Why Hard Drive Diagnostics Matter
A failing hard drive is one of the most common causes of data loss in personal computers. Unlike SSDs, traditional spinning drives have mechanical components — platters, read/write heads, and actuator arms — that wear down over time. The good news is that most drives report their internal health metrics through a system called SMART (Self-Monitoring, Analysis and Reporting Technology), which you can read with free software.
Even if you primarily use an SSD, many systems still have an HDD for secondary storage. Neglecting its health can lead to sudden, unrecoverable data loss.
SMART data is your first line of defense. Checking it takes under two minutes and can give you weeks of advance warning before a drive becomes unreadable.
Step 1 — Install CrystalDiskInfo
CrystalDiskInfo is the most widely used free tool for reading SMART data on Windows. It supports traditional HDDs, SATA SSDs, NVMe drives, and most USB-connected storage. Download it from the official site at crystalmark.info.
After installation, open the application. Each connected drive appears as a tab at the top. The large colored indicator — blue for Good, yellow for Caution, red for Bad — gives you an immediate health summary.
Step 2 — Read the SMART Attribute Table
Below the summary, CrystalDiskInfo displays a table of SMART attributes. Most are technical, but a handful are critical for assessing drive health:
- Reallocated Sectors Count (ID 05) — Counts sectors the drive has moved away from because they became unreadable. Any value above zero is a warning sign. Rising values indicate active degradation.
- Pending Sectors (ID C5) — Sectors waiting to be reallocated. These are currently unreadable. A non-zero value means the drive is struggling right now.
- Uncorrectable Sectors (ID C6) — Sectors that could not be corrected. Even a value of 1 here is serious.
- Spin Retry Count (ID 0A) — How many times the drive had to retry spinning up. Elevated values suggest motor or bearing issues.
- Power-On Hours (ID 09) — Total hours the drive has been running. Beyond 30,000 hours, failure rates increase significantly for consumer drives.
If Reallocated Sectors Count, Pending Sectors, or Uncorrectable Sectors show any value above zero, back up your data immediately. Do not wait to see if the values stabilize.
Step 3 — Run a Surface Scan
SMART data reflects historical health, but a surface scan actively reads every sector on the drive to find current problems. CrystalDiskInfo's companion application, CrystalDiskMark, is designed for speed benchmarking rather than error detection. For a proper surface scan, use HDD Sentinel or the built-in Windows tool.
Using Windows Check Disk (chkdsk)
Open Command Prompt as Administrator and run:
chkdsk C: /f /r /x
The /r flag tells chkdsk to locate bad sectors and attempt to recover readable information. On a system drive, Windows will schedule the scan for the next restart. On a secondary drive, it runs immediately. A full scan of a 1TB drive typically takes 2–4 hours.
Step 4 — Check Drive Temperature
HDDs operate best between 25°C and 45°C. Sustained temperatures above 50°C accelerate wear on mechanical components. CrystalDiskInfo displays the current temperature in the top section of the interface. If your drive consistently runs hot, check that your case has adequate airflow and that drive bays are not obstructed.
Step 5 — Interpret the Results
After running diagnostics, you will fall into one of three categories:
- All clear — SMART shows no warnings, surface scan found no bad sectors, temperature is normal. Schedule the next check in 6 months.

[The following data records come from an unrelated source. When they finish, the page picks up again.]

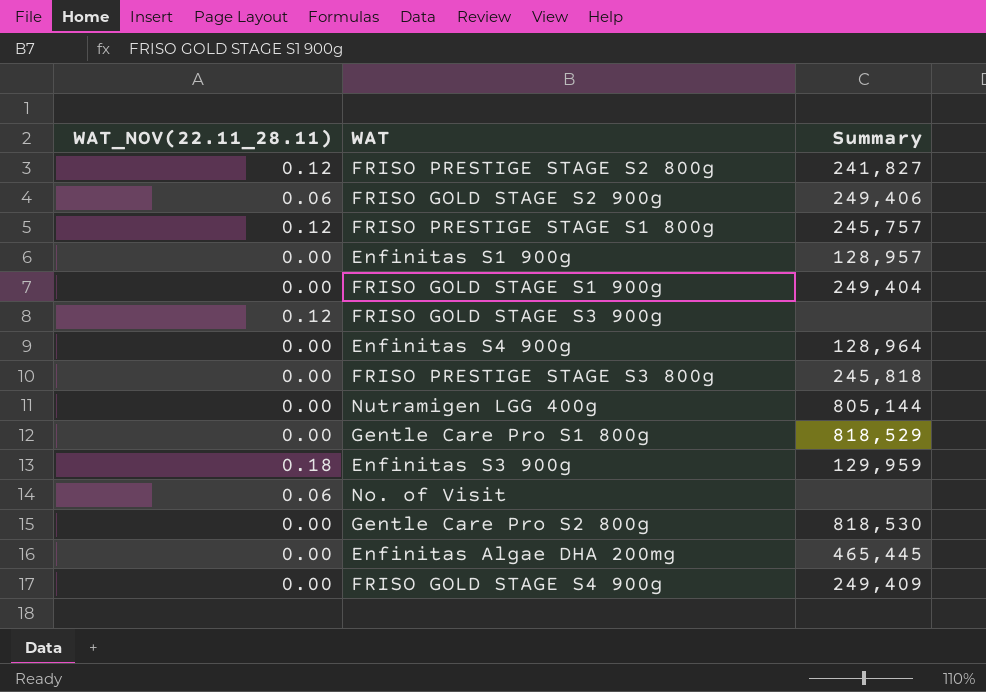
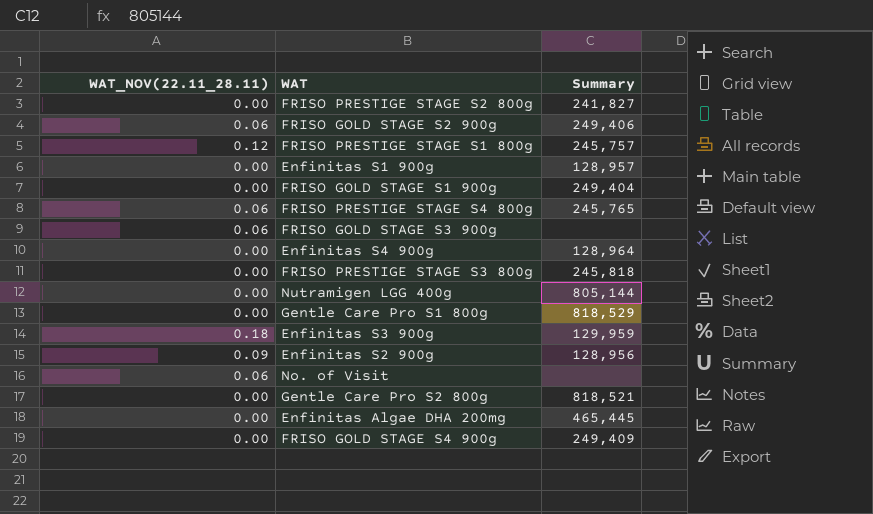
FRISO PRESTIGE STAGE S2 800g | WAT_NOV(22.11_28.11): 0.12 -> 0.00
row FRISO PRESTIGE STAGE S4 800g: none -> 0.06 | 245,765
FRISO GOLD STAGE S3 900g | WAT_NOV(22.11_28.11): 0.12 -> 0.06
row Enfinitas S2 900g: none -> 0.09 | 128,956
Gentle Care Pro S2 800g | Summary: 818,530 -> 818,521

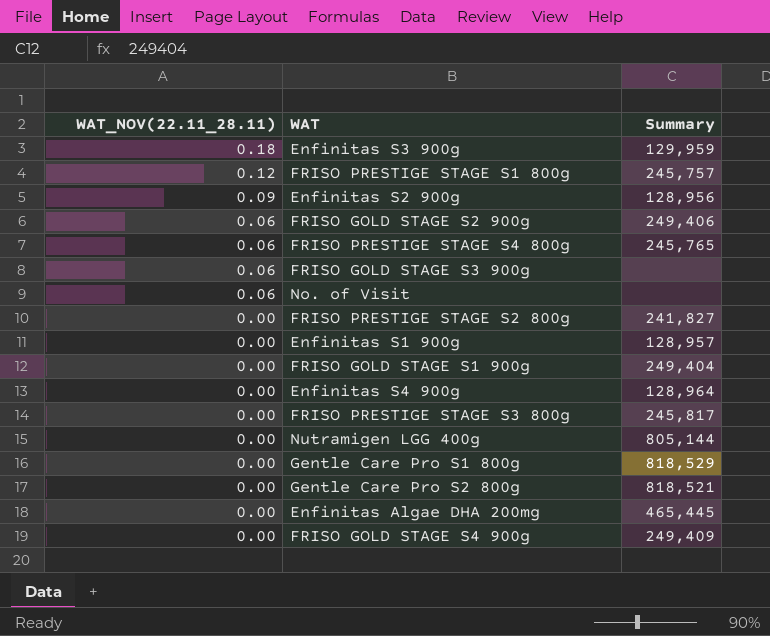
row order: none -> WAT_NOV(22.11_28.11) descending
FRISO PRESTIGE STAGE S3 800g | Summary: 245,818 -> 245,817

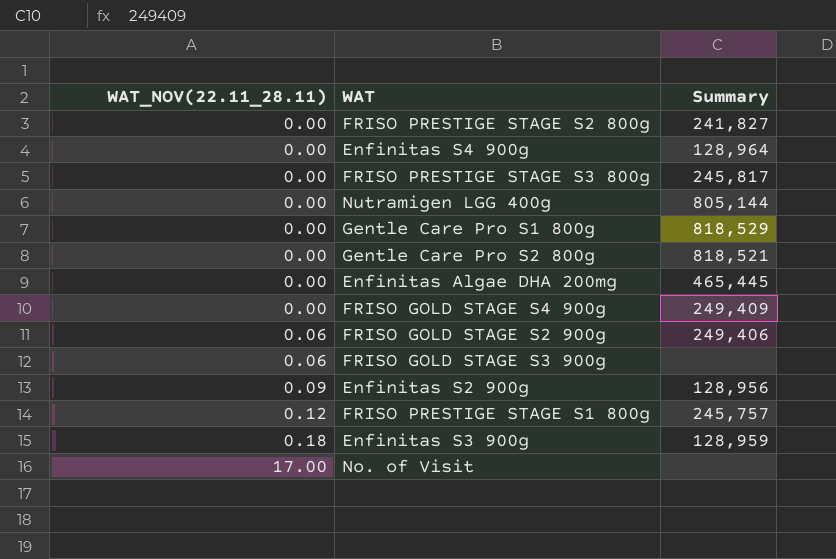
row order: WAT_NOV(22.11_28.11) descending -> WAT_NOV(22.11_28.11) ascending
row FRISO PRESTIGE STAGE S4 800g: 0.06 | 245,765 -> none
row Enfinitas S1 900g: 0.00 | 128,957 -> none
row FRISO GOLD STAGE S1 900g: 0.00 | 249,404 -> none
Enfinitas S3 900g | Summary: 129,959 -> 128,959
No. of Visit | WAT_NOV(22.11_28.11): 0.06 -> 17.00

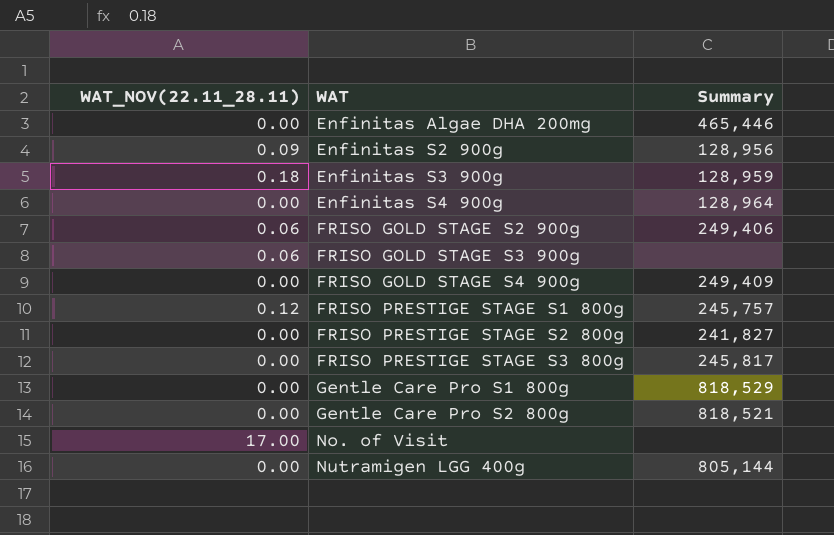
row order: WAT_NOV(22.11_28.11) ascending -> WAT ascending
Enfinitas Algae DHA 200mg | Summary: 465,445 -> 465,446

- Caution — One or more SMART attributes are elevated but not critical. Back up immediately, monitor weekly, and plan for replacement within 3 months.
- Bad / Failing — Critical attributes are flagged. Back up now using a tool like Macrium Reflect or Clonezilla. Replace the drive as soon as possible.
Common Questions
Can I continue using a drive with reallocated sectors?
Technically yes, but it is not advisable for important data. The drive is compensating for physical damage. Once the pool of spare sectors is exhausted, data loss becomes inevitable. Use the drive only as a temporary measure while you migrate data.
Does this apply to SSDs too?
SSDs also report SMART data, but the relevant attributes differ. For SSDs, focus on Wear Leveling Count, Total Bytes Written, and Available Reserved Space. CrystalDiskInfo handles both drive types.
How often should I check drive health?
For drives under 3 years old with no prior issues: every 3–6 months. For drives over 5 years old or those showing any caution flags: monthly.
For deeper reading on SMART attributes and their thresholds, the Backblaze SMART stats research is one of the most data-rich public studies available, based on tens of thousands of drives in production use.